I am horribly random, always have been. My sister called me "the queen of red herrings," and she still does. *Red herring meaning non-sequiturs/abrupt changes of subject, particularly if the conversation is veering in a direction I find uncomfortable. I feel that my conversational purpose is much the same as an airstone in an aquarium: to maximize the oxygen level and create micro-fine air bubbles. Circulate. Move things along so that they can't get weighed down. A dead space in talking can be like the Gulf of Mexico's "dead zone" (depending on whom you're talking to) and that isn't acceptable as far as I'm concerned.
I want to write a lot more but I'm procrastinating on my huge account management class project--which no one in our group has even started yet. Eeep. Due on friday.

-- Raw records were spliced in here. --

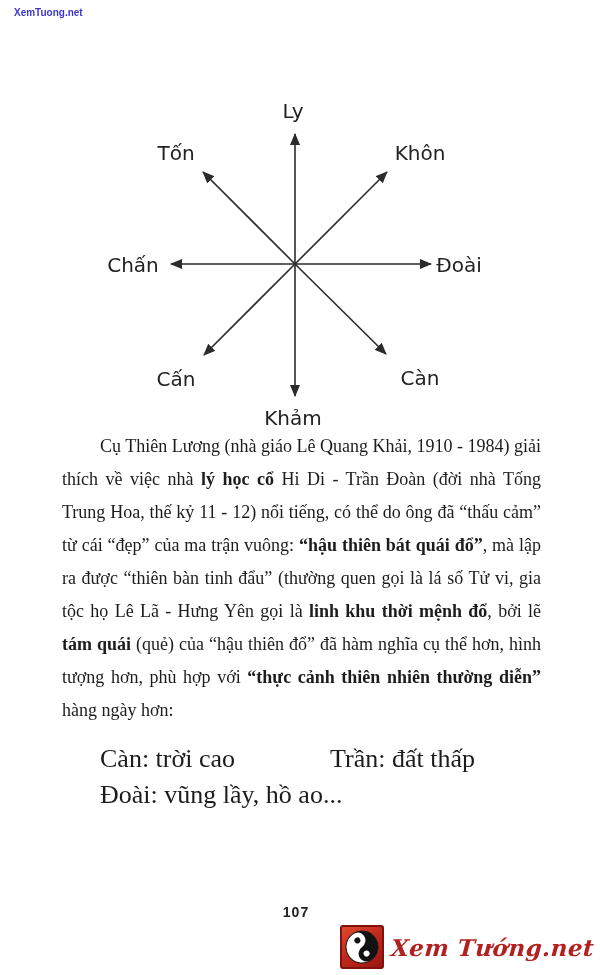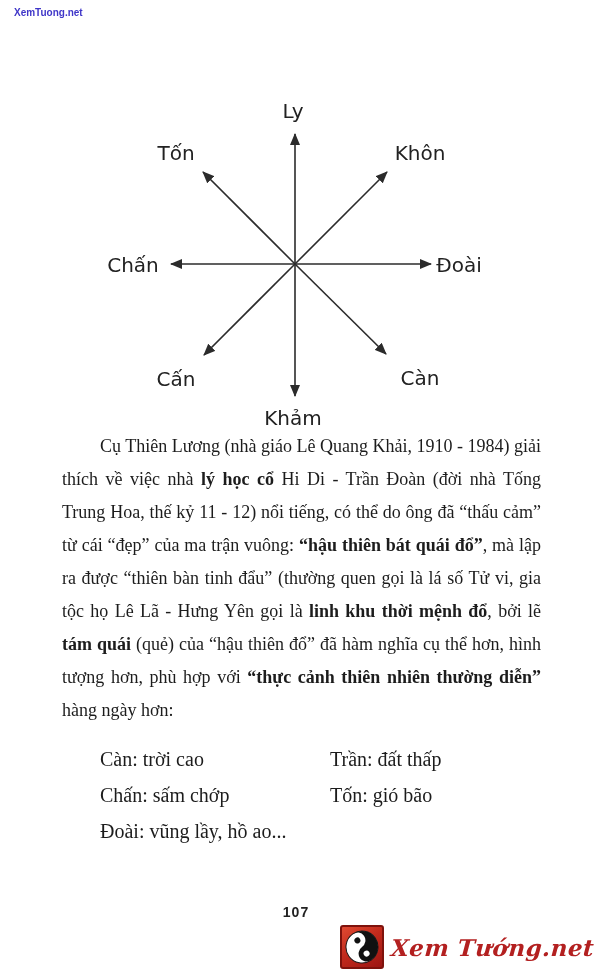--- a/index.html
+++ b/index.html
@@ -57,7 +57,7 @@
     position: absolute;
     left: 100px; top: 744px;
     width: 446px;
-    font-size: 20px;
+    font-size: 26px;
   }
   .trigram-row { display: flex; height: 36px; line-height: 30px; }
   .trigram-left { width: 230px; }

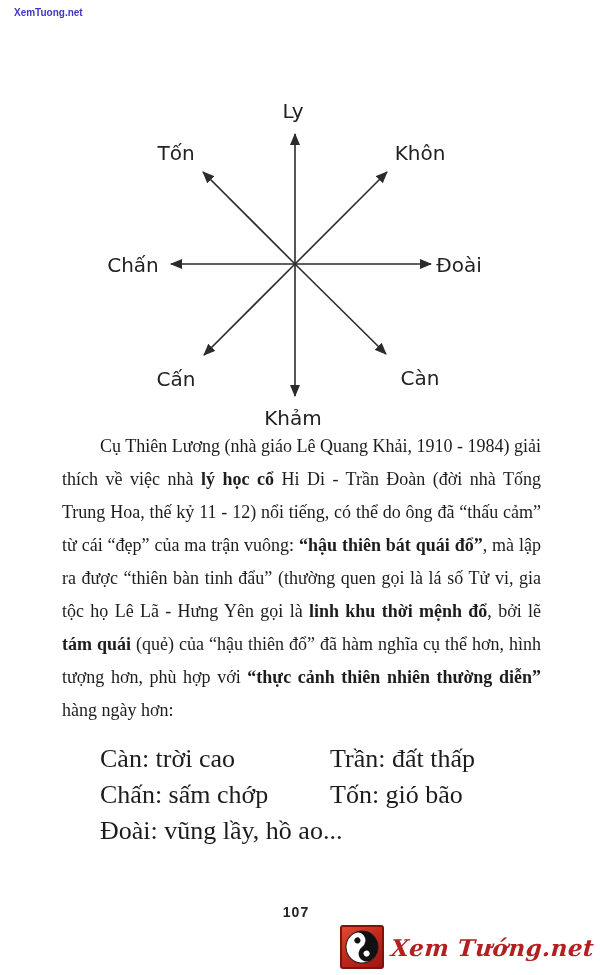--- a/index.html
+++ b/index.html
@@ -143,10 +143,6 @@
     <span class="trigram-right">Trần: đất thấp</span>
   </div>
   <div class="trigram-row">
-    <span class="trigram-left">Chấn: sấm chớp</span>
-    <span class="trigram-right">Tốn: gió bão</span>
-  </div>
-  <div class="trigram-row">
     <span class="trigram-right">Đoài: vũng lầy, hồ ao...</span>
   </div>
 </div>

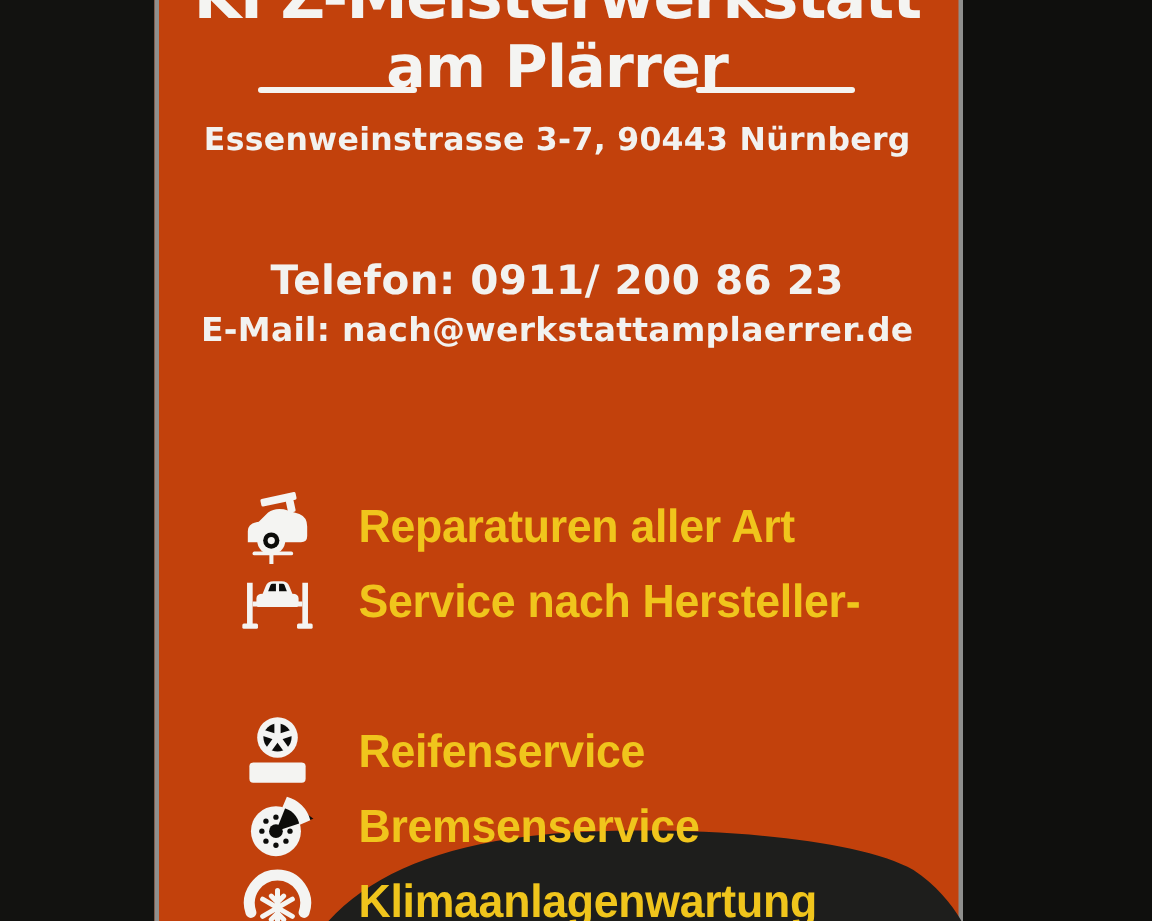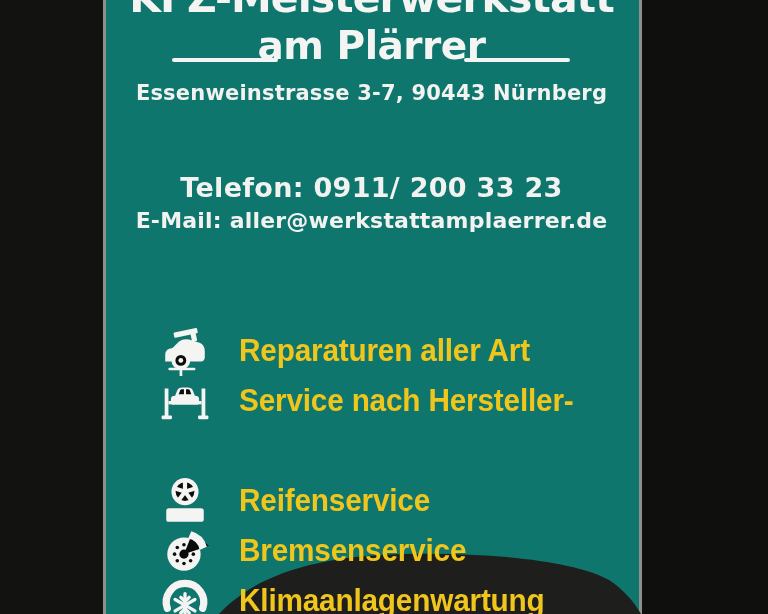--- a/index.html
+++ b/index.html
@@ -5,7 +5,7 @@
   html,body{margin:0;padding:0;background:#000;}
   #root{
     position:relative; width:768px; height:614px; overflow:hidden;
-    background:#0f766e;
+    background:#c2410c;
     font-family:"DejaVu Sans","Liberation Sans",sans-serif;
     -webkit-font-smoothing:antialiased;
   }

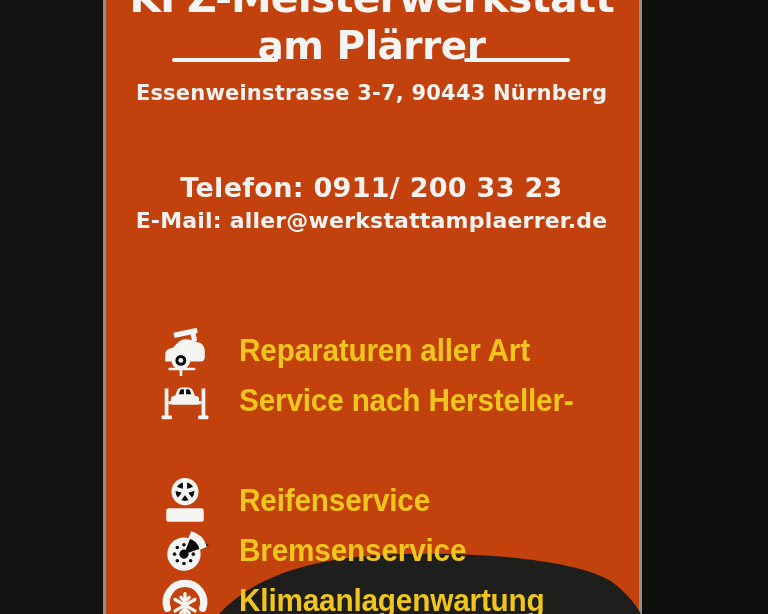--- a/index.html
+++ b/index.html
@@ -76,7 +76,7 @@
     <div class="address">Essenweinstrasse 3-7, 90443 Nürnberg</div>
 
     <div class="contact">
-      <div class="phone">Telefon: 0911/ 200 33 23</div>
+      <div class="phone">Telefon: 0911/ 200 86 23</div>
       <div class="email">E-Mail: aller@werkstattamplaerrer.de</div>
     </div>
 

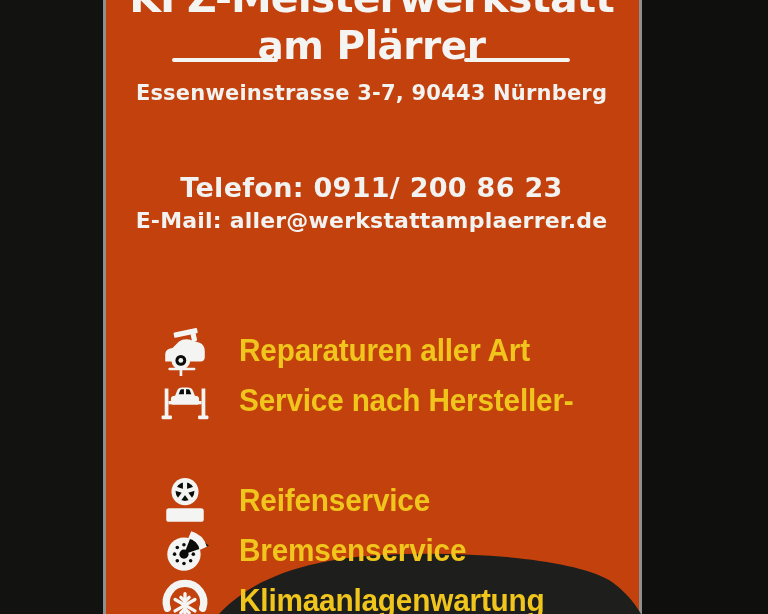--- a/index.html
+++ b/index.html
@@ -77,7 +77,7 @@
 
     <div class="contact">
       <div class="phone">Telefon: 0911/ 200 86 23</div>
-      <div class="email">E-Mail: aller@werkstattamplaerrer.de</div>
+      <div class="email">E-Mail: nach@werkstattamplaerrer.de</div>
     </div>
 
     <svg class="car-sil" viewBox="0 0 537 74" preserveAspectRatio="none">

Robin and Biff and me all went to the Wendy's Drive-Thru to pick up some takeout for everyone late yesterday, and the person taking the order from the microphone thing, every time we said anything started yelling.
"I'd like a bacon cheeseburger combo."
"WHAT KIND OF DRINK??"
"Oh. Hey, what kind of drink do you want?"
and so on and so forth. It was kinda funny in a late-nite drive-thru way. We ended up watching "Single White Female" which has to be one of the most grungy bizarre psychotic thrillers ever. It was great fun.